Brief: When you transcribe the listing that follows, keep every line exact and skip any picture.

----------

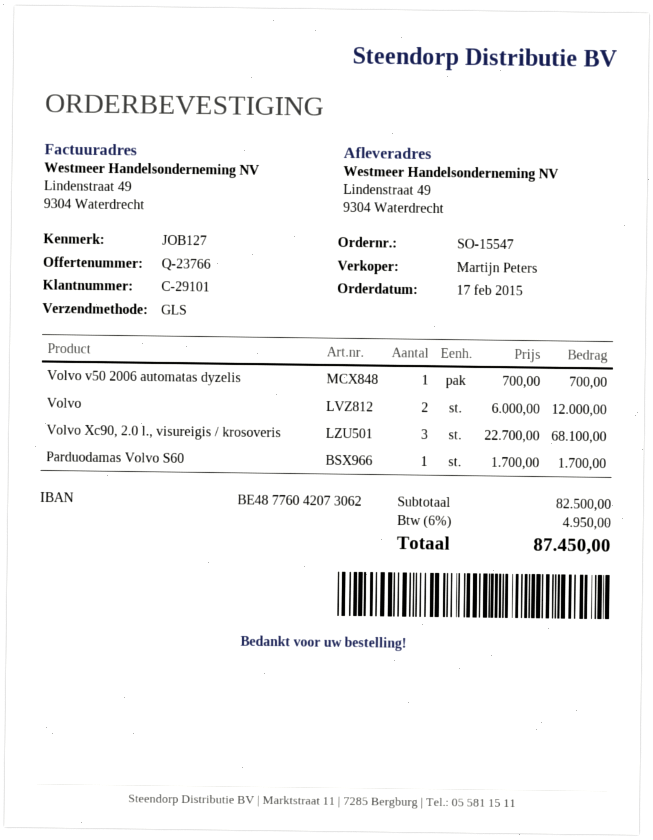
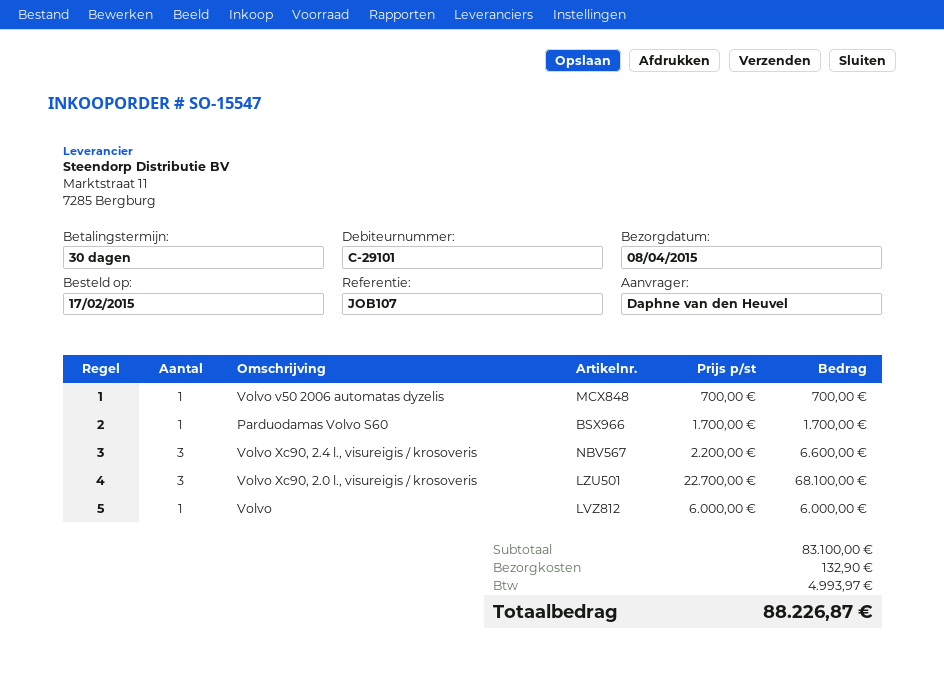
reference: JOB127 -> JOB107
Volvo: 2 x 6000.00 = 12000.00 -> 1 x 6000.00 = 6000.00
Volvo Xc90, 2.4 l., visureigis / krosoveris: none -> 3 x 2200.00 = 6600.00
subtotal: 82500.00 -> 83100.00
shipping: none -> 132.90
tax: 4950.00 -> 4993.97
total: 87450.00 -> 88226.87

----------

Exercise result:
reference: JOB127 -> JOB107
Volvo: 2 x 6000.00 = 12000.00 -> 1 x 6000.00 = 6000.00
Volvo Xc90, 2.4 l., visureigis / krosoveris: none -> 3 x 2200.00 = 6600.00
subtotal: 82500.00 -> 83100.00
shipping: none -> 132.90
tax: 4950.00 -> 4993.97
total: 87450.00 -> 88226.87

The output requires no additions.